__YOUR TASK__. Write out every entry exactly; the pictures do not belong in the copy.

----- RECORDS FOR THIS EXERCISE

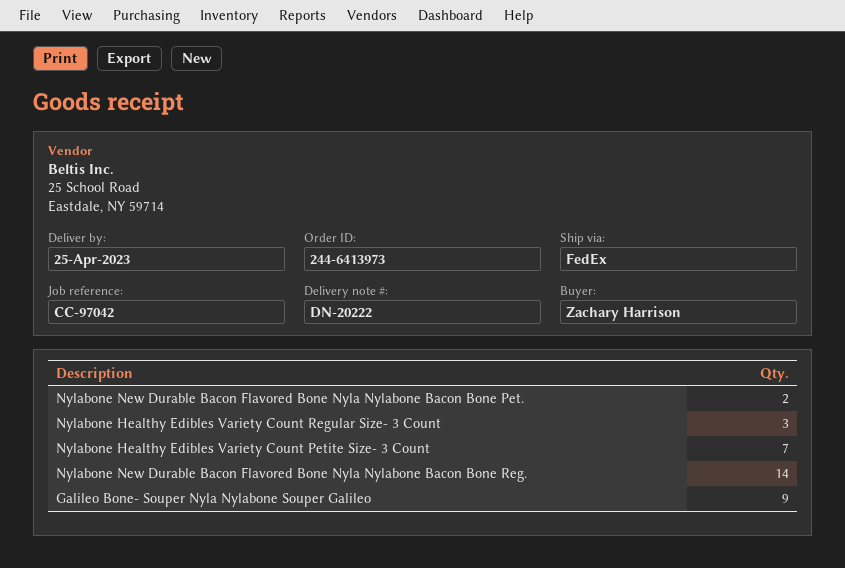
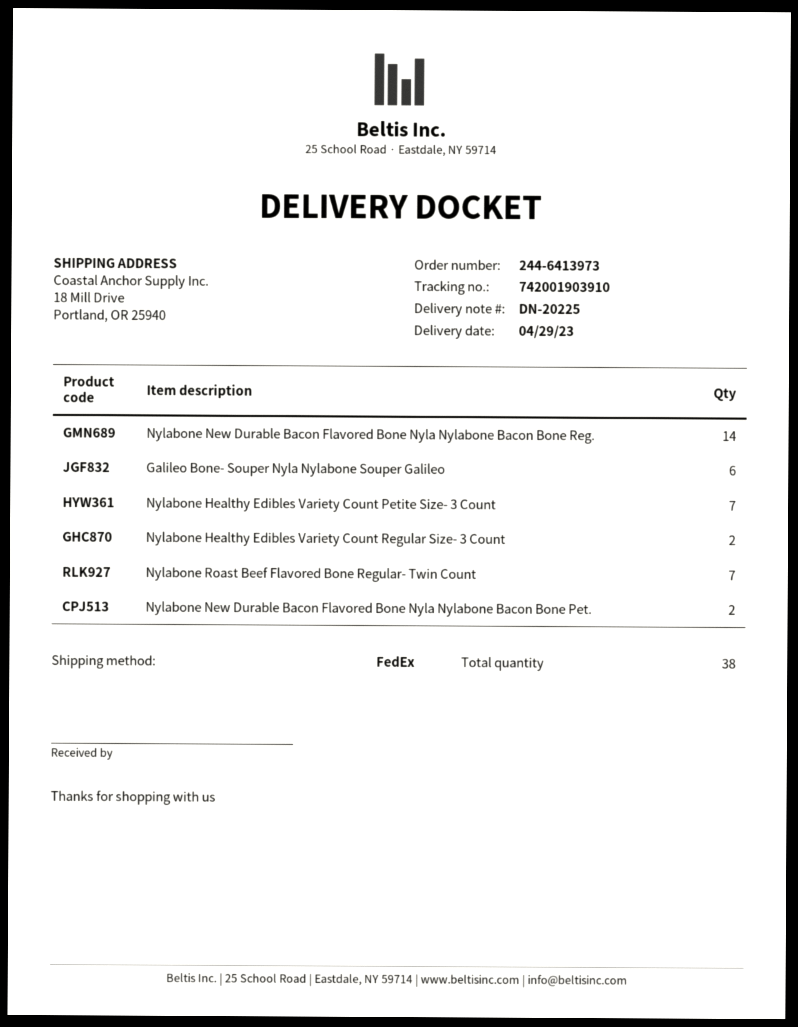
delivery note number: DN-20222 -> DN-20225
delivery date: 2023-04-25 -> 2023-04-29
Nylabone Healthy Edibles Variety Count Regular Size- 3 Count: 3 -> 2
Galileo Bone- Souper Nyla Nylabone Souper Galileo: 9 -> 6
Nylabone Roast Beef Flavored Bone Regular- Twin Count: none -> 7

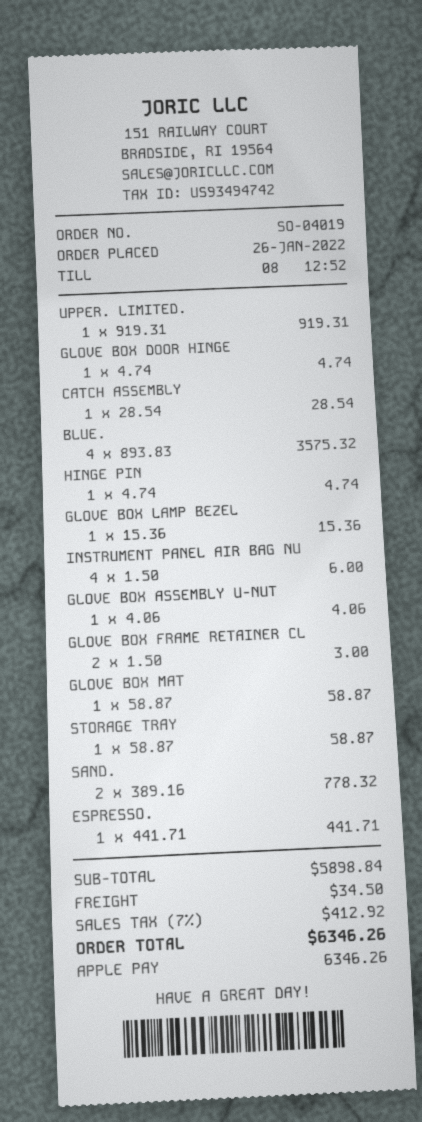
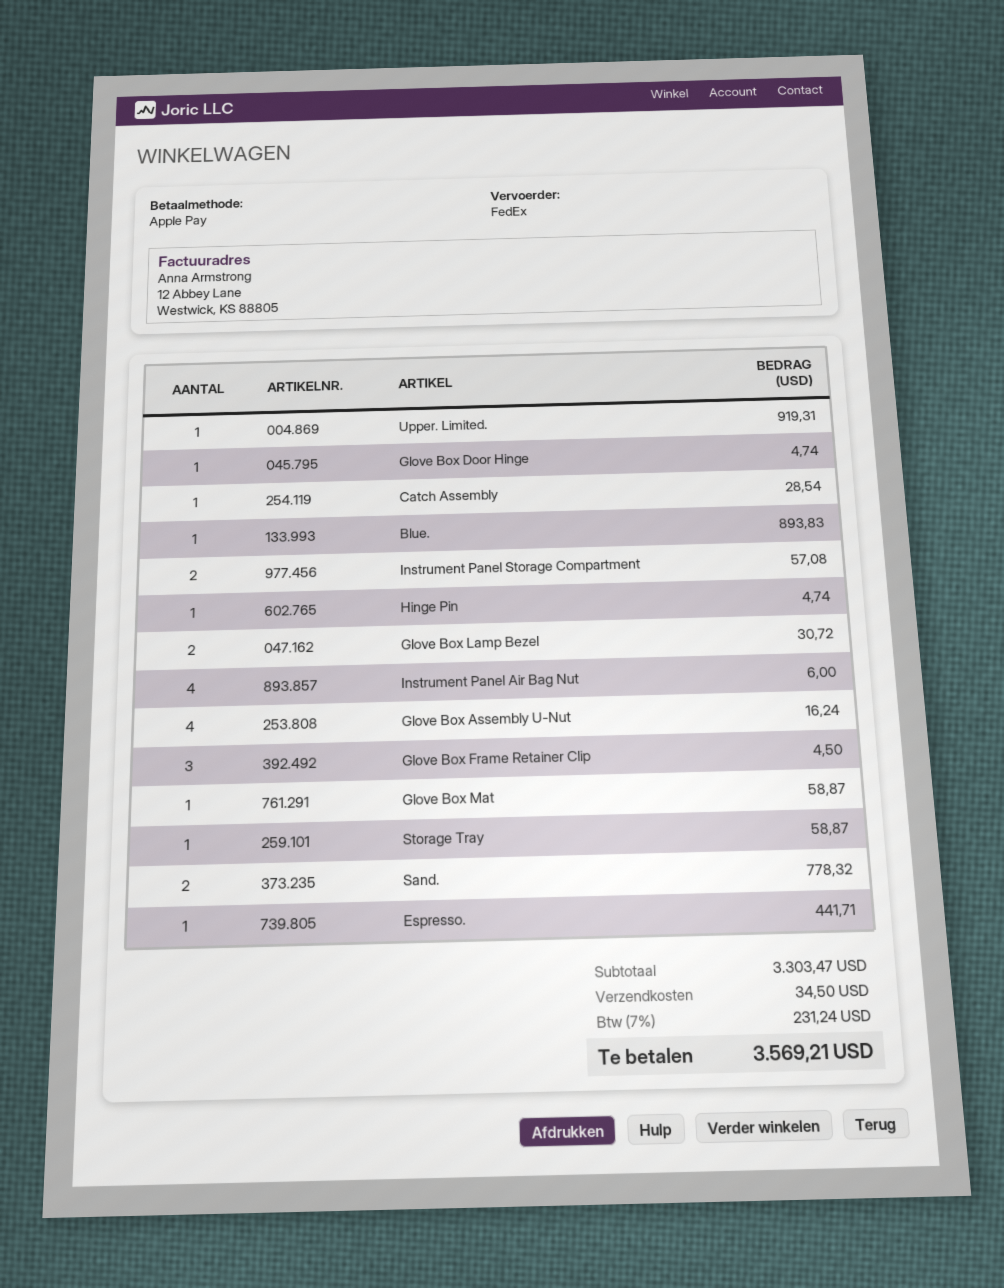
BLUE.: 4 for 3575.32 -> 1 for 893.83
GLOVE BOX LAMP BEZEL: 1 for 15.36 -> 2 for 30.72
GLOVE BOX ASSEMBLY U-NUT: 1 for 4.06 -> 4 for 16.24
GLOVE BOX FRAME RETAINER CL: 2 for 3.00 -> 3 for 4.50
Instrument Panel Storage Compartment: none -> 2 for 57.08
subtotal: 5898.84 -> 3303.47
tax: 7% = 412.92 -> 7% = 231.24
total: 6346.26 -> 3569.21

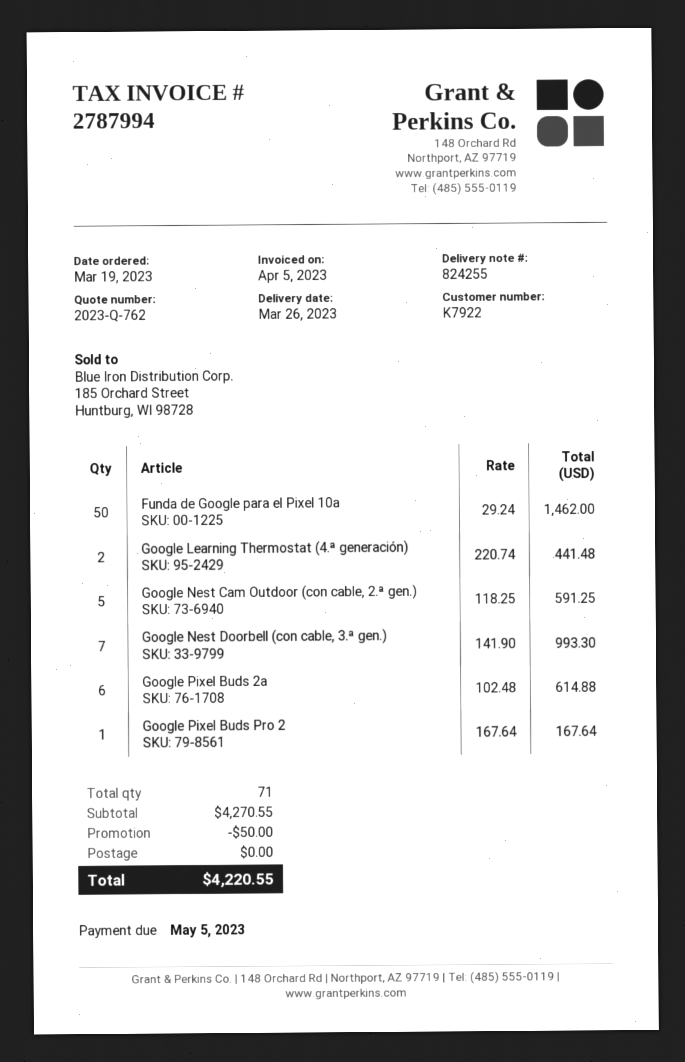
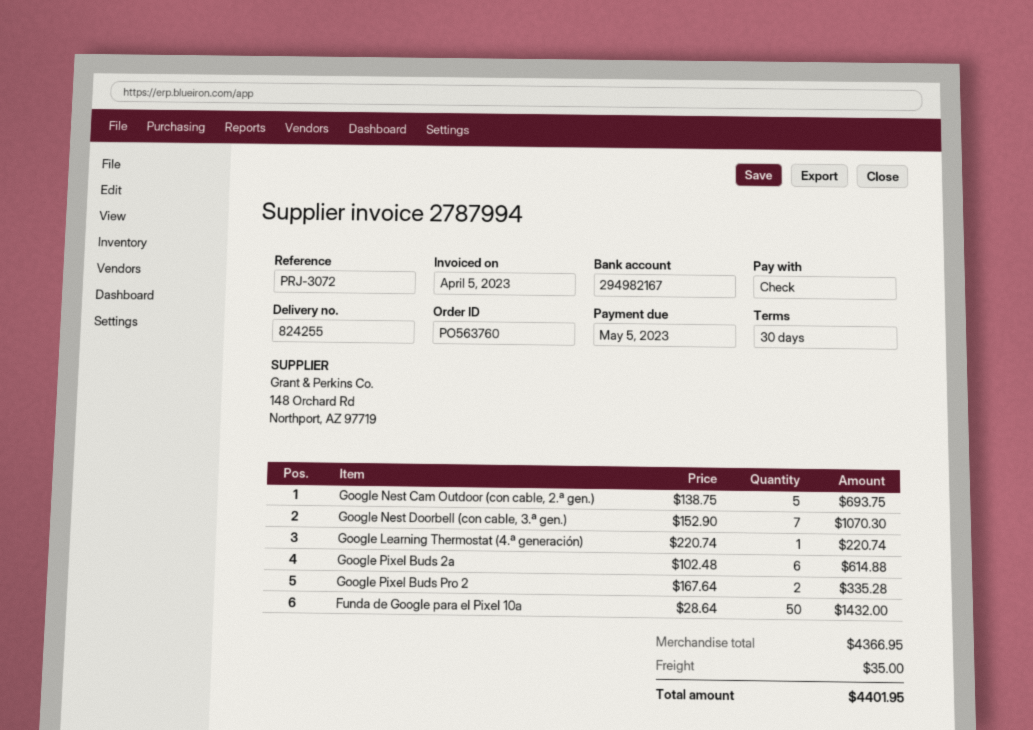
Funda de Google para el Pixel 10a: 50 x 29.24 = 1462.00 -> 50 x 28.64 = 1432.00
Google Learning Thermostat (4.ª generación): 2 x 220.74 = 441.48 -> 1 x 220.74 = 220.74
Google Nest Cam Outdoor (con cable, 2.ª gen.): 5 x 118.25 = 591.25 -> 5 x 138.75 = 693.75
Google Nest Doorbell (con cable, 3.ª gen.): 7 x 141.90 = 993.30 -> 7 x 152.90 = 1070.30
Google Pixel Buds Pro 2: 1 x 167.64 = 167.64 -> 2 x 167.64 = 335.28
subtotal: 4270.55 -> 4366.95
discount: 50.00 -> none
shipping: 0.00 -> 35.00
total: 4220.55 -> 4401.95

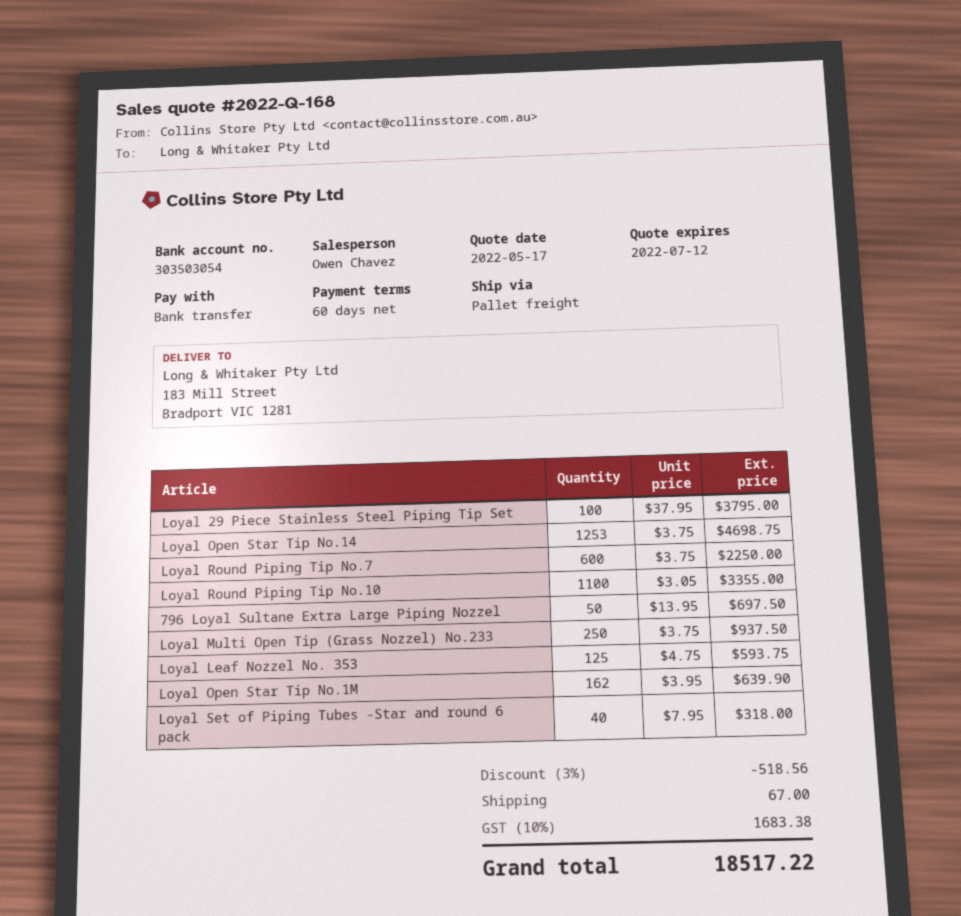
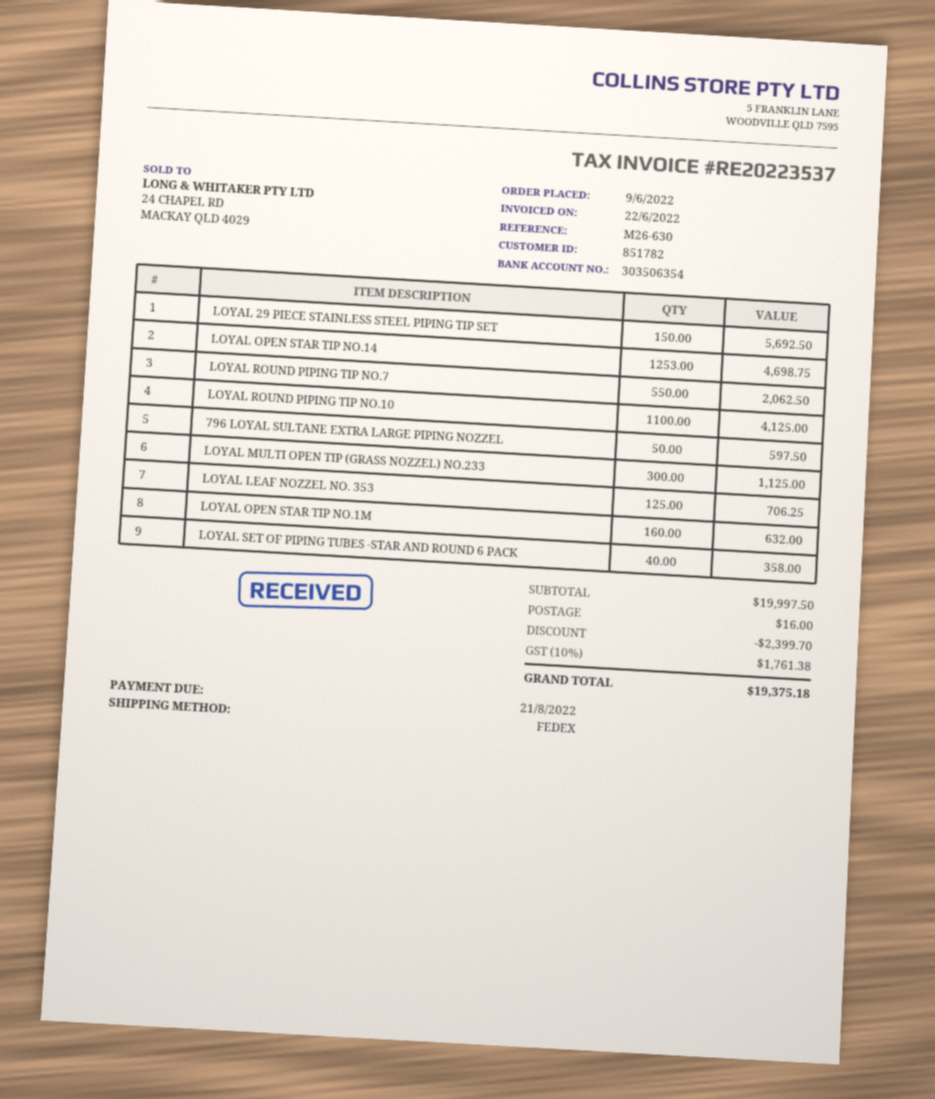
bank account: 303503054 -> 303506354
shipping method: pallet freight -> FedEx
Loyal 29 Piece Stainless Steel Piping Tip Set: 100 for 3795.00 -> 150 for 5692.50
Loyal Round Piping Tip No.7: 600 for 2250.00 -> 550 for 2062.50
Loyal Round Piping Tip No.10: 1100 for 3355.00 -> 1100 for 4125.00
796 Loyal Sultane Extra Large Piping Nozzel: 50 for 697.50 -> 50 for 597.50
Loyal Multi Open Tip (Grass Nozzel) No.233: 250 for 937.50 -> 300 for 1125.00
Loyal Leaf Nozzel No. 353: 125 for 593.75 -> 125 for 706.25
Loyal Open Star Tip No.1M: 162 for 639.90 -> 160 for 632.00
Loyal Set of Piping Tubes -Star and round 6 pack: 40 for 318.00 -> 40 for 358.00
discount: 518.56 -> 2399.70
shipping: 67.00 -> 16.00
tax: 10% = 1683.38 -> 10% = 1761.38
total: 18517.22 -> 19375.18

----------

__WORKED SOLUTION__.
delivery note number: DN-20222 -> DN-20225
delivery date: 2023-04-25 -> 2023-04-29
Nylabone Healthy Edibles Variety Count Regular Size- 3 Count: 3 -> 2
Galileo Bone- Souper Nyla Nylabone Souper Galileo: 9 -> 6
Nylabone Roast Beef Flavored Bone Regular- Twin Count: none -> 7

BLUE.: 4 for 3575.32 -> 1 for 893.83
GLOVE BOX LAMP BEZEL: 1 for 15.36 -> 2 for 30.72
GLOVE BOX ASSEMBLY U-NUT: 1 for 4.06 -> 4 for 16.24
GLOVE BOX FRAME RETAINER CL: 2 for 3.00 -> 3 for 4.50
Instrument Panel Storage Compartment: none -> 2 for 57.08
subtotal: 5898.84 -> 3303.47
tax: 7% = 412.92 -> 7% = 231.24
total: 6346.26 -> 3569.21

Funda de Google para el Pixel 10a: 50 x 29.24 = 1462.00 -> 50 x 28.64 = 1432.00
Google Learning Thermostat (4.ª generación): 2 x 220.74 = 441.48 -> 1 x 220.74 = 220.74
Google Nest Cam Outdoor (con cable, 2.ª gen.): 5 x 118.25 = 591.25 -> 5 x 138.75 = 693.75
Google Nest Doorbell (con cable, 3.ª gen.): 7 x 141.90 = 993.30 -> 7 x 152.90 = 1070.30
Google Pixel Buds Pro 2: 1 x 167.64 = 167.64 -> 2 x 167.64 = 335.28
subtotal: 4270.55 -> 4366.95
discount: 50.00 -> none
shipping: 0.00 -> 35.00
total: 4220.55 -> 4401.95

bank account: 303503054 -> 303506354
shipping method: pallet freight -> FedEx
Loyal 29 Piece Stainless Steel Piping Tip Set: 100 for 3795.00 -> 150 for 5692.50
Loyal Round Piping Tip No.7: 600 for 2250.00 -> 550 for 2062.50
Loyal Round Piping Tip No.10: 1100 for 3355.00 -> 1100 for 4125.00
796 Loyal Sultane Extra Large Piping Nozzel: 50 for 697.50 -> 50 for 597.50
Loyal Multi Open Tip (Grass Nozzel) No.233: 250 for 937.50 -> 300 for 1125.00
Loyal Leaf Nozzel No. 353: 125 for 593.75 -> 125 for 706.25
Loyal Open Star Tip No.1M: 162 for 639.90 -> 160 for 632.00
Loyal Set of Piping Tubes -Star and round 6 pack: 40 for 318.00 -> 40 for 358.00
discount: 518.56 -> 2399.70
shipping: 67.00 -> 16.00
tax: 10% = 1683.38 -> 10% = 1761.38
total: 18517.22 -> 19375.18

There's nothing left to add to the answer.